• What you are asked to do
Make an exact copy of the records below, leaving every image out.

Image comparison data
★ ★ ★ ★ ★ ★ ★

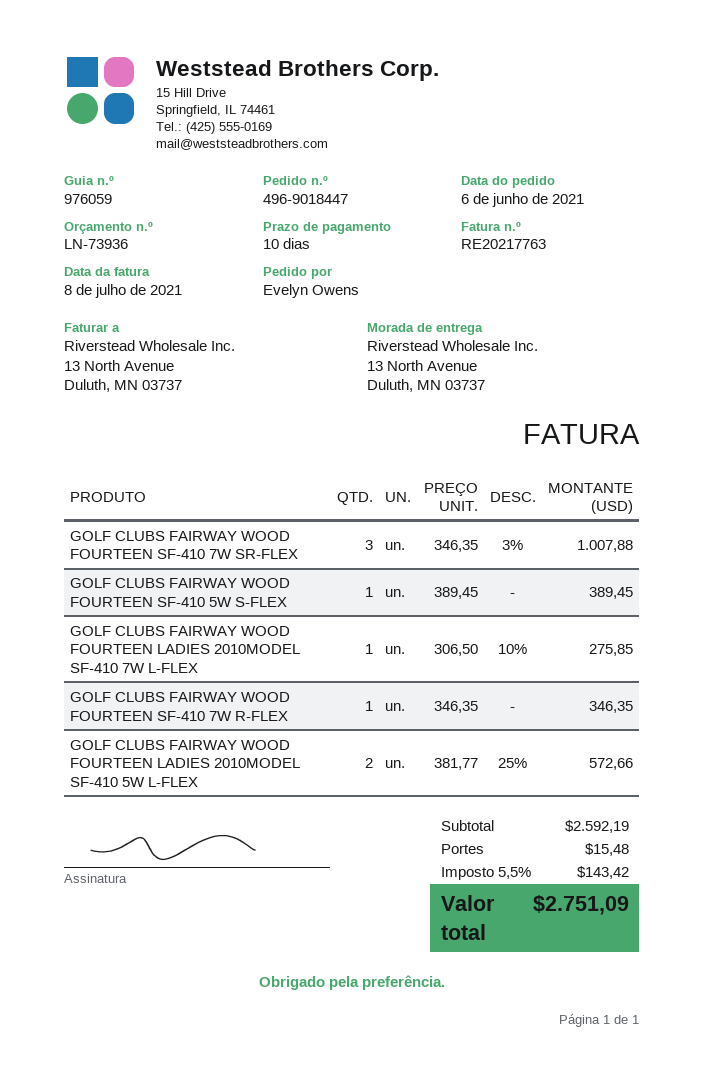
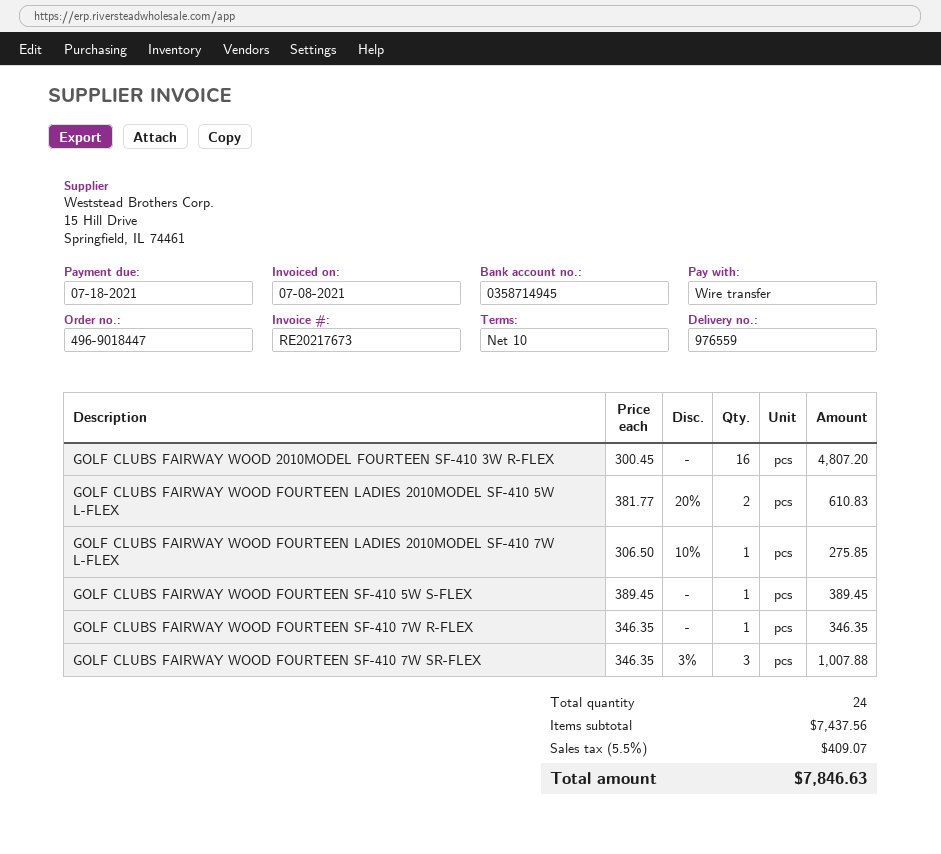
delivery note number: 976059 -> 976559
invoice number: RE20217763 -> RE20217673
GOLF CLUBS FAIRWAY WOOD FOURTEEN LADIES 2010MODEL SF-410 5W L-FLEX: 2 x 381.77 - 25% = 572.66 -> 2 x 381.77 - 20% = 610.83
GOLF CLUBS FAIRWAY WOOD 2010MODEL FOURTEEN SF-410 3W R-FLEX: none -> 16 x 300.45 = 4807.20
subtotal: 2592.19 -> 7437.56
shipping: 15.48 -> none
tax: 5.5% = 143.42 -> 5.5% = 409.07
total: 2751.09 -> 7846.63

★ ★ ★ ★ ★ ★ ★

• Task solution
delivery note number: 976059 -> 976559
invoice number: RE20217763 -> RE20217673
GOLF CLUBS FAIRWAY WOOD FOURTEEN LADIES 2010MODEL SF-410 5W L-FLEX: 2 x 381.77 - 25% = 572.66 -> 2 x 381.77 - 20% = 610.83
GOLF CLUBS FAIRWAY WOOD 2010MODEL FOURTEEN SF-410 3W R-FLEX: none -> 16 x 300.45 = 4807.20
subtotal: 2592.19 -> 7437.56
shipping: 15.48 -> none
tax: 5.5% = 143.42 -> 5.5% = 409.07
total: 2751.09 -> 7846.63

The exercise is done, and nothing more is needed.